Dosya kapsamın alınan 12/11/2017 tarihli imza incelemesine ilişkin bilirkişi raporunda özetle; İnceleme konusu 30/01/2007 tarihli kefaletname üzerindeki … adına atılı imzanın, davacının mevcut imza örnekleriyle göstermiş olduğunu, açık ve kuvvetli benzerlik nedeniyle davalı …’ın eli ürünü olduğunu mütalaa etmiştir.
Dosya kapsamına alınan 11/02/2019 tarihli bilirkişi ek raporunda özetle; Kök raporun sunulmasından sonra dosyaya intikal eden icra ve dava dosyaları konusundaki değerlendirmelerin de işbu rapor kapsamında belirttiği kök rapor rapordaki görüş ve kanaatlerinde bir değişiklik bulunmadığını mütalaa etmiştir.
Dava; İtirazın iptali istemine ilişkindir.

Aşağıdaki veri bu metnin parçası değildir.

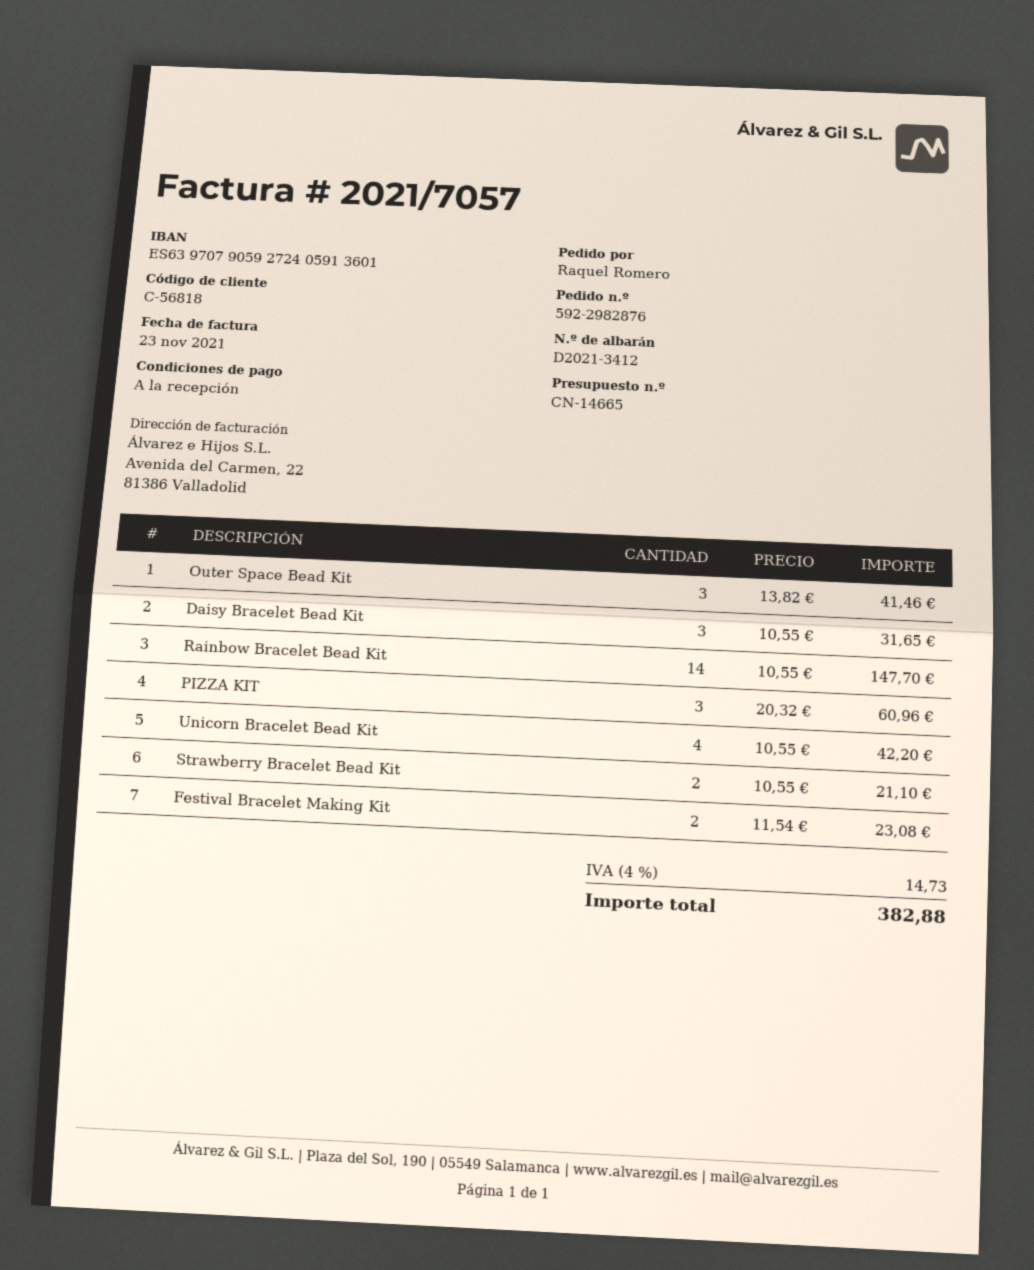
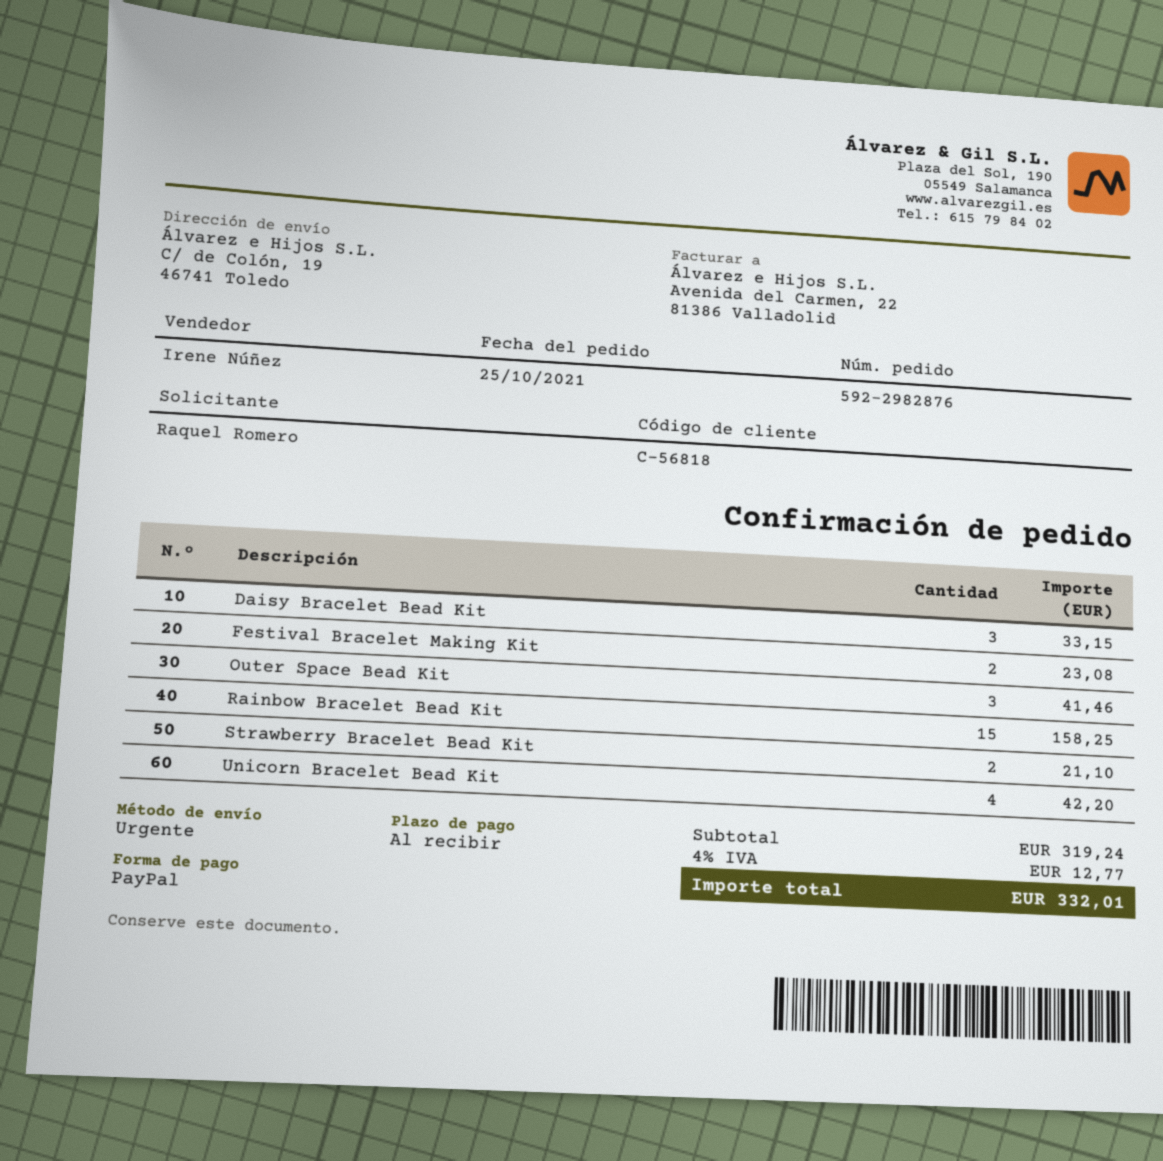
Daisy Bracelet Bead Kit: 3 for 31.65 -> 3 for 33.15
Rainbow Bracelet Bead Kit: 14 for 147.70 -> 15 for 158.25
PIZZA KIT: 3 for 60.96 -> none
tax: 4% = 14.73 -> 4% = 12.77
total: 382.88 -> 332.01

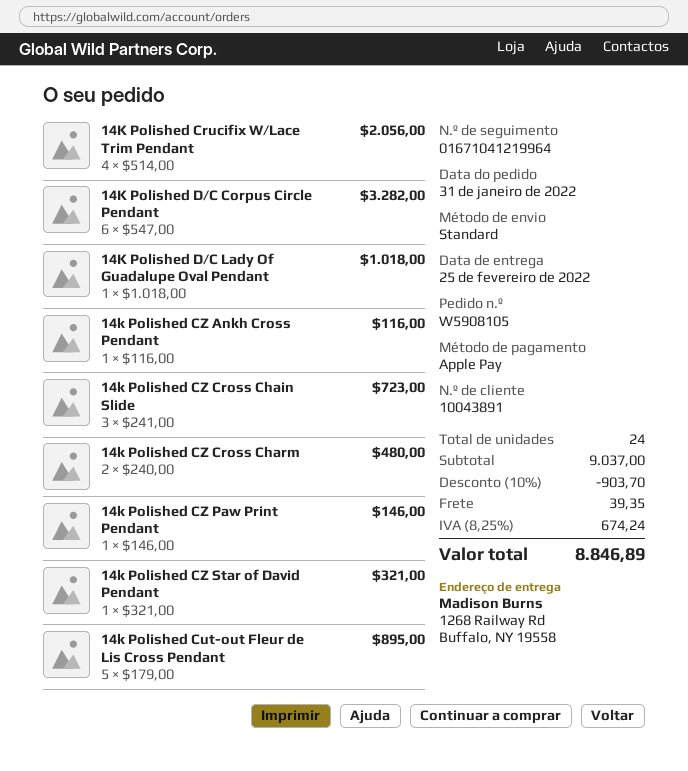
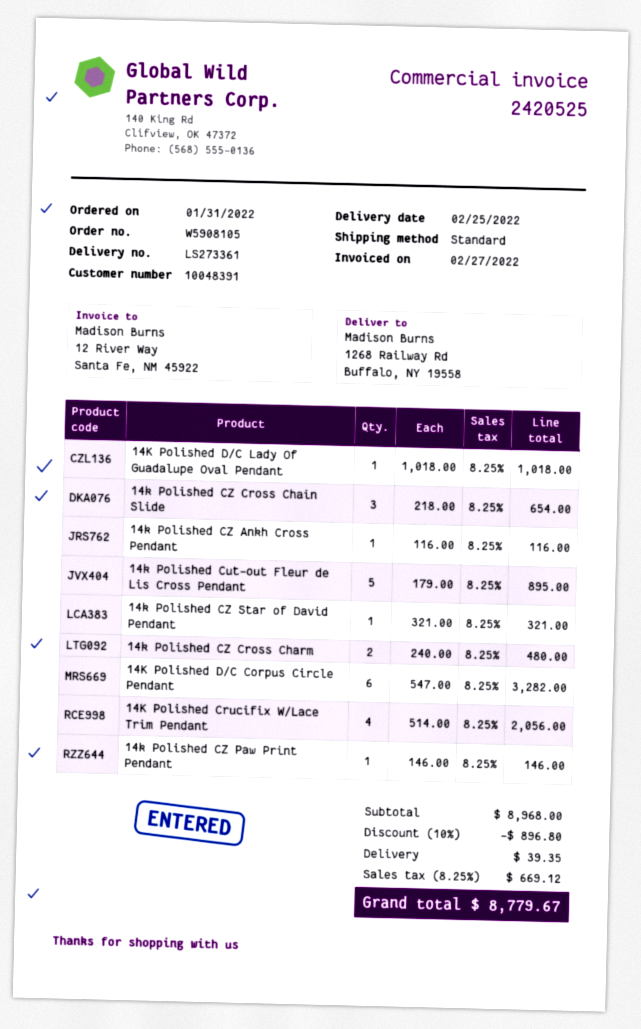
customer number: 10043891 -> 10048391
14k Polished CZ Cross Chain Slide: 3 x 241.00 = 723.00 -> 3 x 218.00 = 654.00
subtotal: 9037.00 -> 8968.00
discount: 10% = 903.70 -> 10% = 896.80
tax: 8.25% = 674.24 -> 8.25% = 669.12
total: 8846.89 -> 8779.67

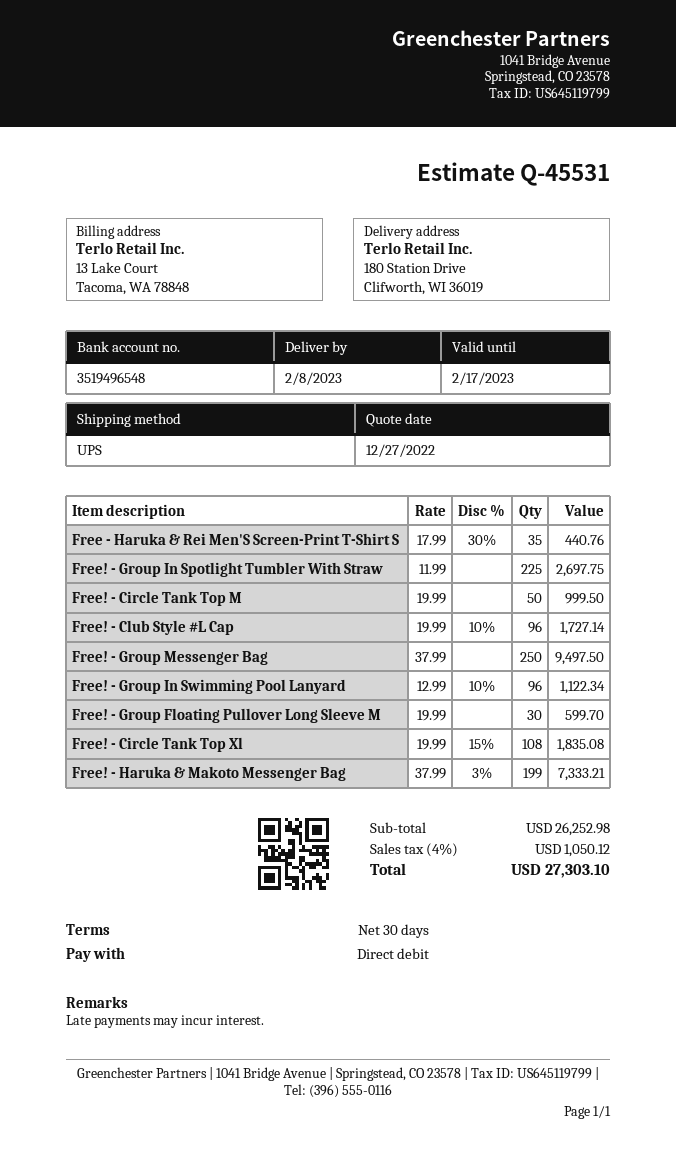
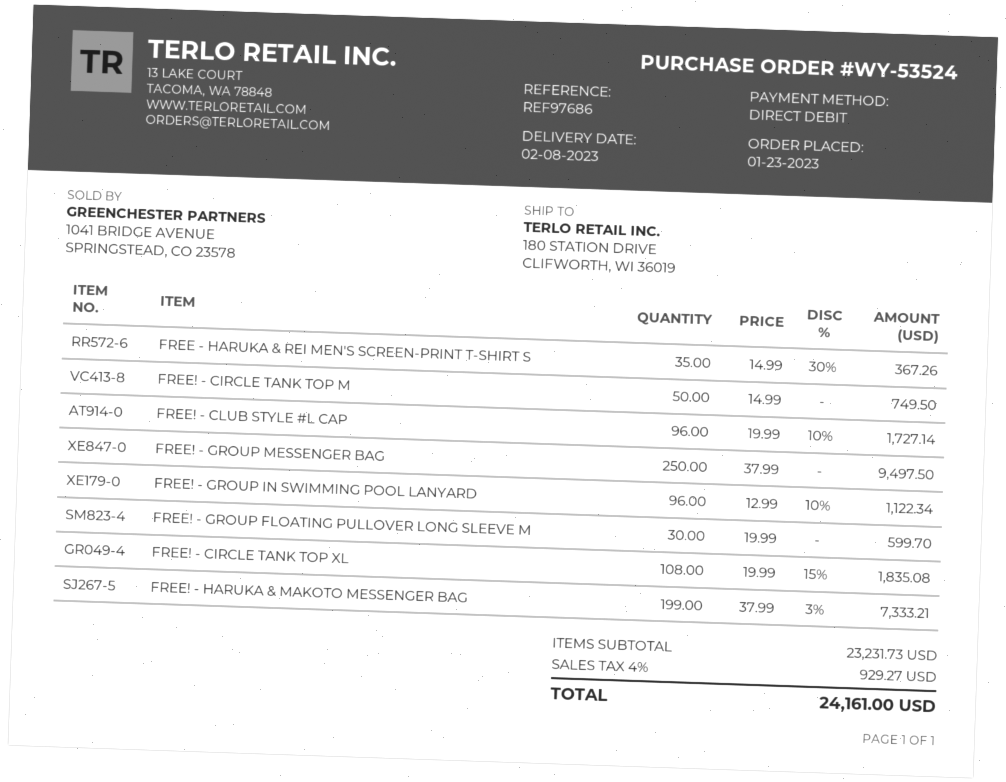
Free - Haruka & Rei Men'S Screen-Print T-Shirt S: 35 x 17.99 - 30% = 440.76 -> 35 x 14.99 - 30% = 367.26
Free! - Group In Spotlight Tumbler With Straw: 225 x 11.99 = 2697.75 -> none
Free! - Circle Tank Top M: 50 x 19.99 = 999.50 -> 50 x 14.99 = 749.50
subtotal: 26252.98 -> 23231.73
tax: 4% = 1050.12 -> 4% = 929.27
total: 27303.10 -> 24161.00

Tüm dosya kapsamı ve toplanılan delillerin bir bütün olarak değerlendirilmesi sonucunda; Davacı taraf ile dava dışı … – … Mobilya arasındaki ticari ilişki kapsamında bu şirketin doğmuş ve doğacak borçlarına davalıların müteselsil kefil olduğu, davacının alacağının tahsili için başlatılan takiplere davalı tarafın haksız olarak itiraz ettiğini ileri sürerek, takibe yapılan itirazın iptalini, takibin devamını ve icra inkar tazminatının davalı taraftan tahsilini talep ve dava etmiştir.
…. İcra Müdürlüğü’nün … Esas sayılı dosyasında; takibe dayanak senetler ve davaya konu olarak gösterilen davalılar tarafından imzalanan 20.08.2008 ve 30.01.2007 tarihli kefaletname başlıklı belge incelendiğinde; dava dışı … – … Mobilya firmasının, davacı … .. AŞ.’den yaptığı -yapacağı her türlü kredili mal alımından dolayı davacı şirkete olan ve olacak tüm borçları ile davacı şirkete sair her ne sebep ve suret ve sıfatla olursa olsun senetli veya senetsiz olarak borçlandığı veya borçlanacağı meblağın davalı … yönünden 150.000,00-TL’sine, davalı … yönünden 200.000,00-TL’sine kadar davalıların müşterek borçlu ve müteselsil kefil sıfatıyla kefil olduğu tespit edilmiştir.
… İcra Müdürlüğü’nün … Esas nolu takip dosyası incelendiğinde; davacı tarafından dava dışı … hakkında 100.000,00-TL asıl alacak için ipoteğin paraya çevrilmesi yoluyla takip başlatıldığı görülmüştür.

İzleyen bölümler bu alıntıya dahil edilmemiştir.